:: Assignment ::
Copy the lines below that contain "last".

:: Stored items ::
***

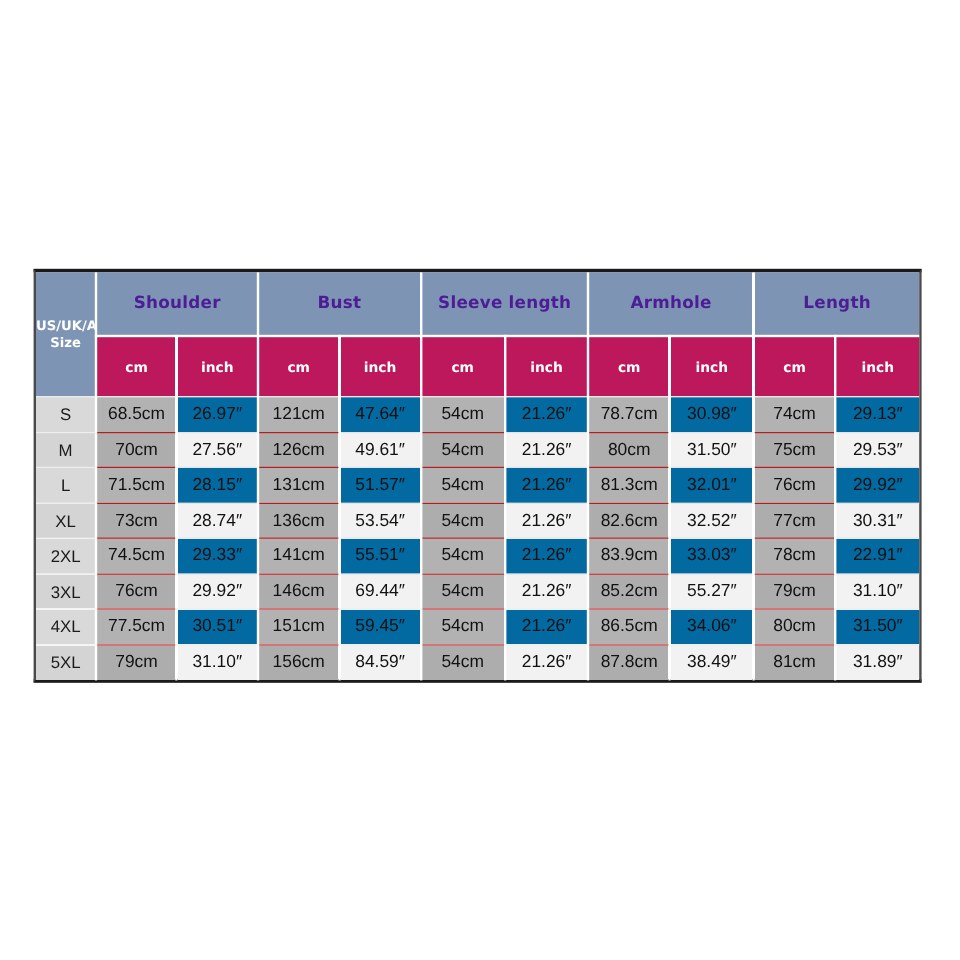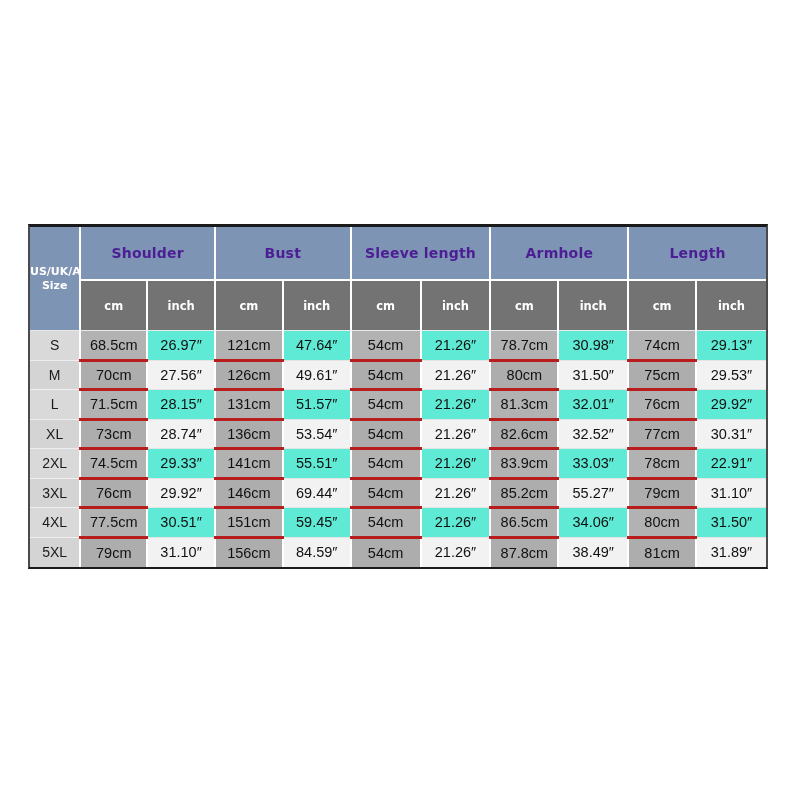--- a/index.html
+++ b/index.html
@@ -55,21 +55,21 @@
     font-weight: bold;
     font-size: 14px;
     letter-spacing: 0.2px;
     border-right: 2px solid #ffffff;
     border-bottom: 2px solid #ffffff;
     height: 52px;
   }
   .hdr-group.last { border-right: none; }
 
   .hdr-sub {
-    background: #737373;
+    background: #be185d;
     color: #ffffff;
     font-family: "DejaVu Sans", sans-serif;
     font-weight: bold;
     font-size: 11.5px;
     border-right: 2px solid #ffffff;
     border-bottom: 1px solid #e9e9e9;
     height: 49px;
   }
   .hdr-sub.last { border-right: none; }
 
@@ -97,27 +97,27 @@
     border-bottom: 1px solid #eeeeee;
     border-right: 2px solid #ffffff;
   }
   tbody tr:nth-child(even) td.c-size { background: #d4d4d4; }
 
   td.c-cm {
     background: #b2b2b2;
     color: #111111;
     font-size: 14.5px;
     font-family: "Liberation Sans", sans-serif;
-    border-bottom: 3px solid #b91c1c;
+    border-bottom: 1px solid #b91c1c;
     border-right: 2px solid #ffffff;
   }
   tbody tr:nth-child(even) td.c-cm { background: #adadad; }
 
   td.c-inch {
-    background: #5eead4;
+    background: #0369a1;
     color: #111111;
     font-size: 14.5px;
     font-family: "Liberation Sans", sans-serif;
     border-bottom: 1px solid #e4e4e4;
     border-right: 2px solid #ffffff;
   }
   tbody tr:nth-child(even) td.c-inch { background: #f2f2f2; }
 
   td.last { border-right: none; }
   tbody tr:last-child td { border-bottom: none; }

***

:: Written solution ::
   .hdr-group.last { border-right: none; }
   .hdr-sub.last { border-right: none; }
   td.last { border-right: none; }
   tbody tr:last-child td { border-bottom: none; }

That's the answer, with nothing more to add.